TASK TO COMPLETE: Please say how many lines in the material include the string "Hibernate", and nothing else.

+++

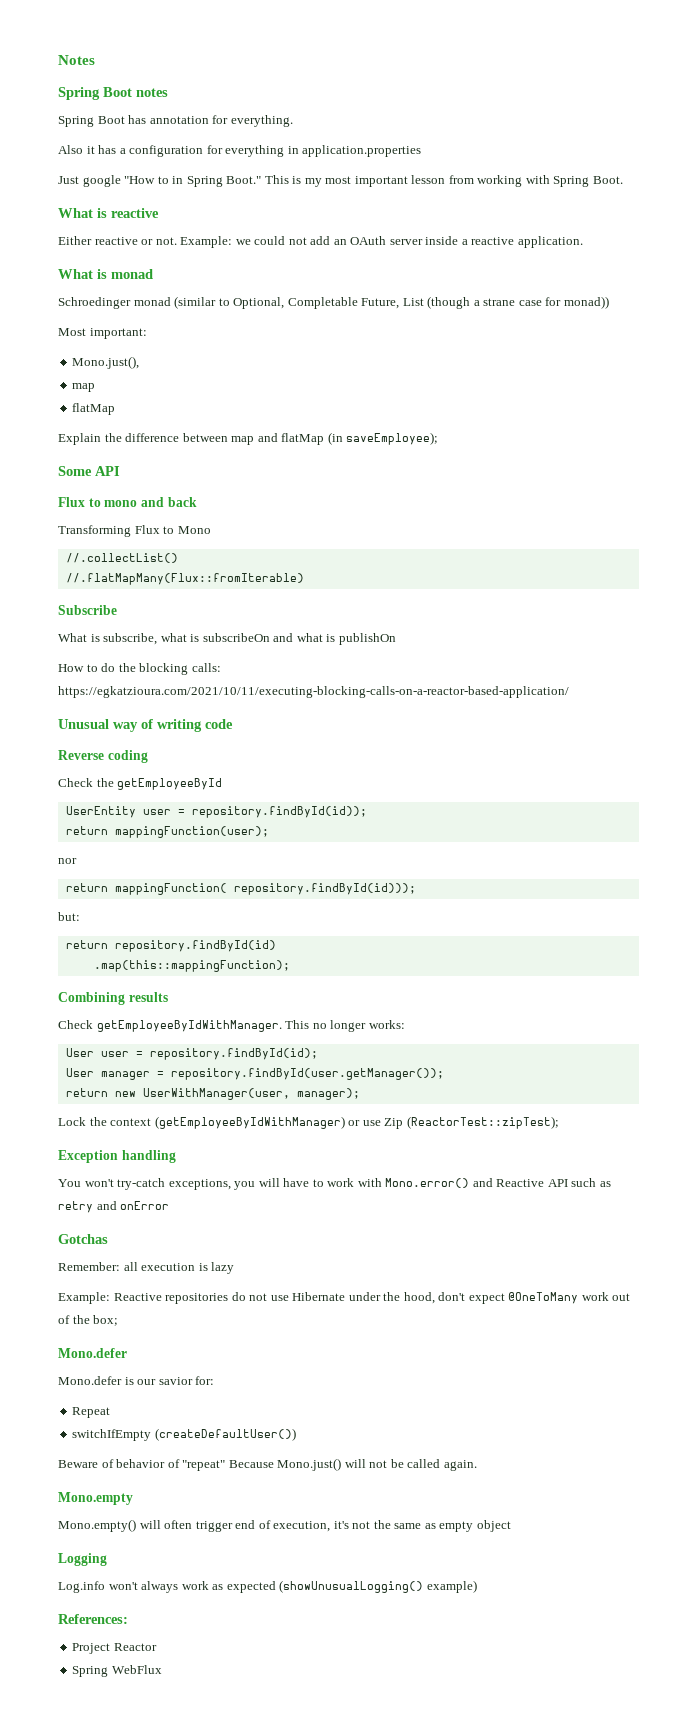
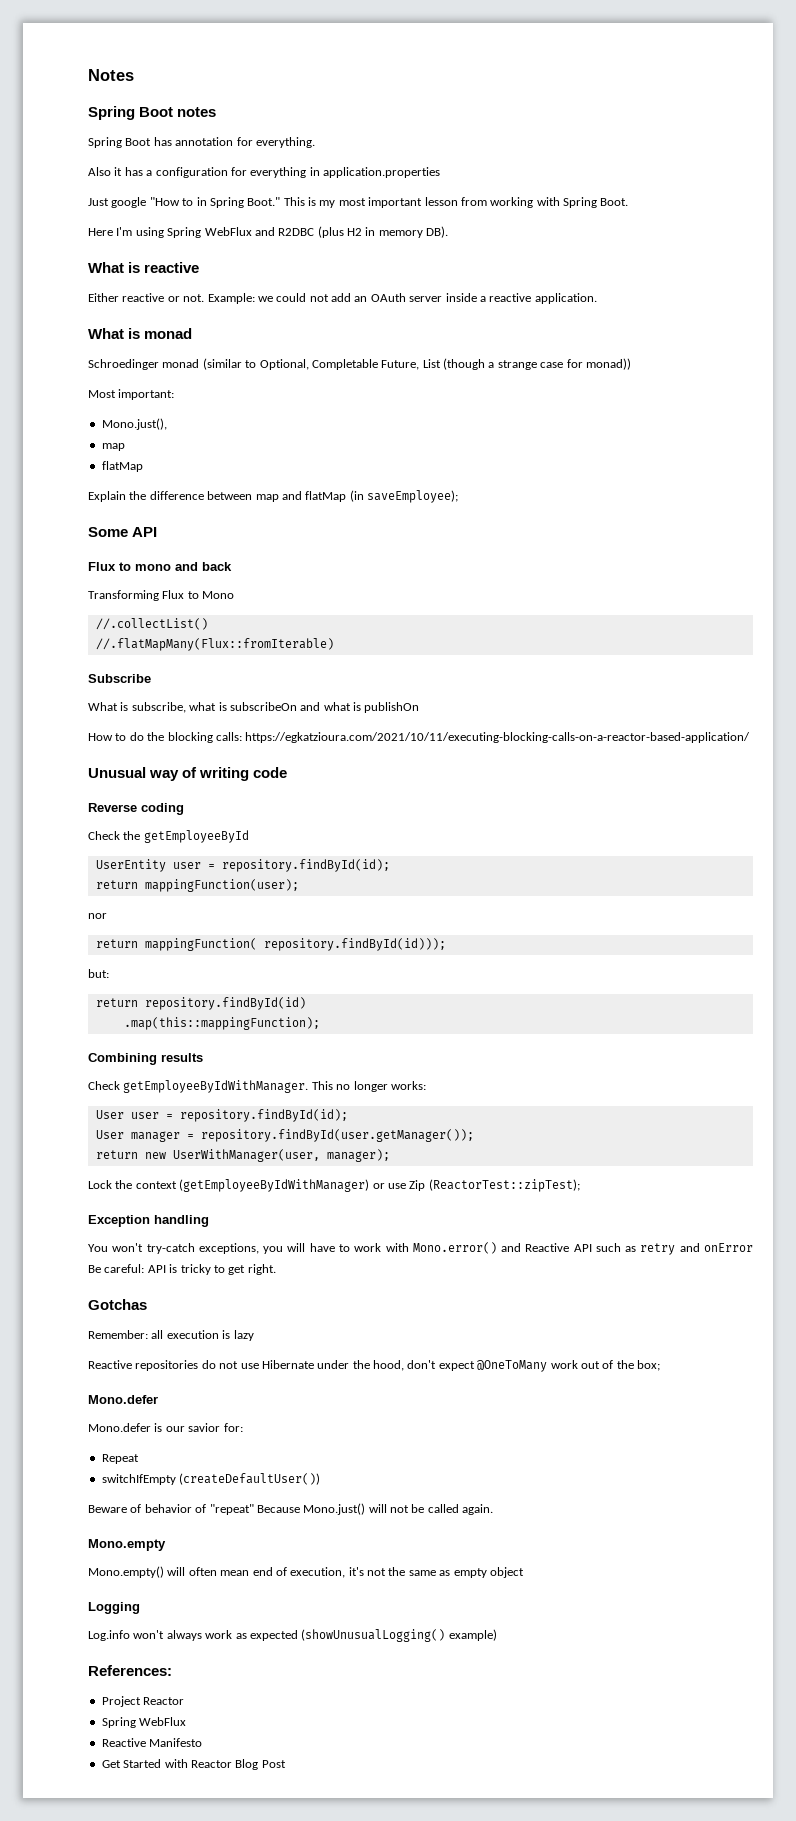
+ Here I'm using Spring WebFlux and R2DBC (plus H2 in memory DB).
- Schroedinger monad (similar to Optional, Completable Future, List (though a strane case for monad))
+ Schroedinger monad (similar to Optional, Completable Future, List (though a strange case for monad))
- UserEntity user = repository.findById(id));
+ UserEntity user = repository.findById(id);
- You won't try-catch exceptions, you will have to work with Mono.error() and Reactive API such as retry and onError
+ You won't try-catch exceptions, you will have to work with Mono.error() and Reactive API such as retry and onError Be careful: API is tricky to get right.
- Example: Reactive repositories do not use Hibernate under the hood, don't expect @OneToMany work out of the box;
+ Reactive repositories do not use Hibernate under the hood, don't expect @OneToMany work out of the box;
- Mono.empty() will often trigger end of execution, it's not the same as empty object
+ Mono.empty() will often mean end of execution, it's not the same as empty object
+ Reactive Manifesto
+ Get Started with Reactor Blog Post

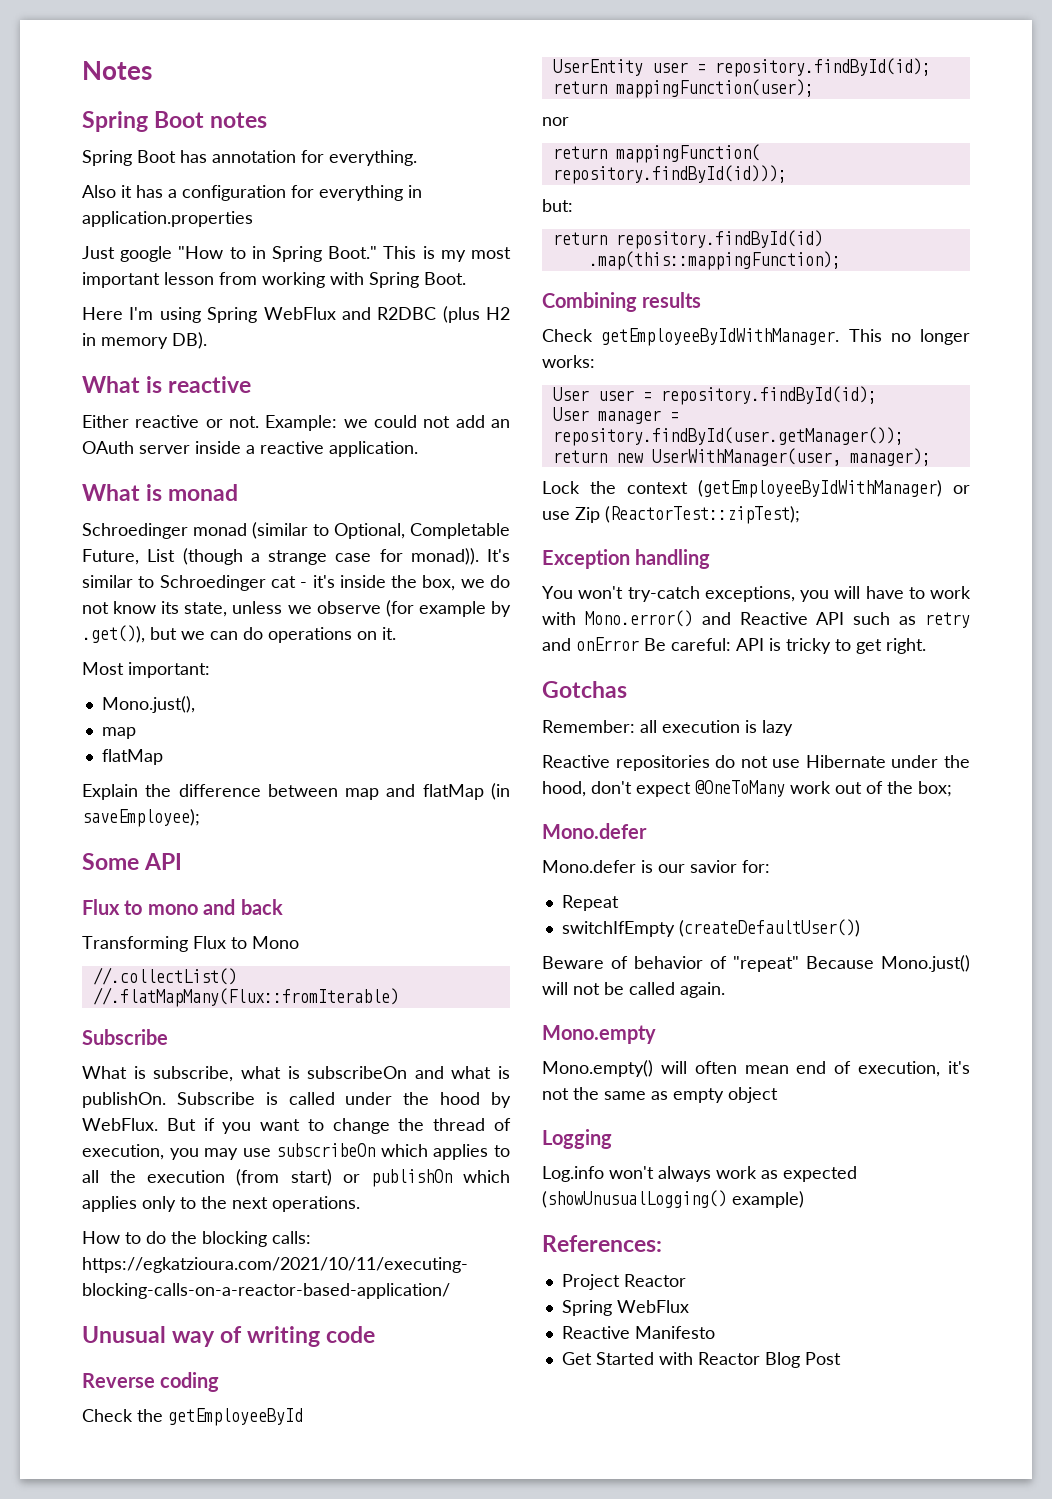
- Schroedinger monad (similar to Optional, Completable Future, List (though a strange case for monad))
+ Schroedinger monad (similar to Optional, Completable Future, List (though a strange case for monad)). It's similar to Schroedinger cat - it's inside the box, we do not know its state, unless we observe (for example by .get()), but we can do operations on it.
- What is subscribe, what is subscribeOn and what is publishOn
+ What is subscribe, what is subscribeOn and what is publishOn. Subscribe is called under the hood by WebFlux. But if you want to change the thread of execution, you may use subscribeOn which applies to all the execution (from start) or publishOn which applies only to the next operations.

+++

WRITTEN SOLUTION: 2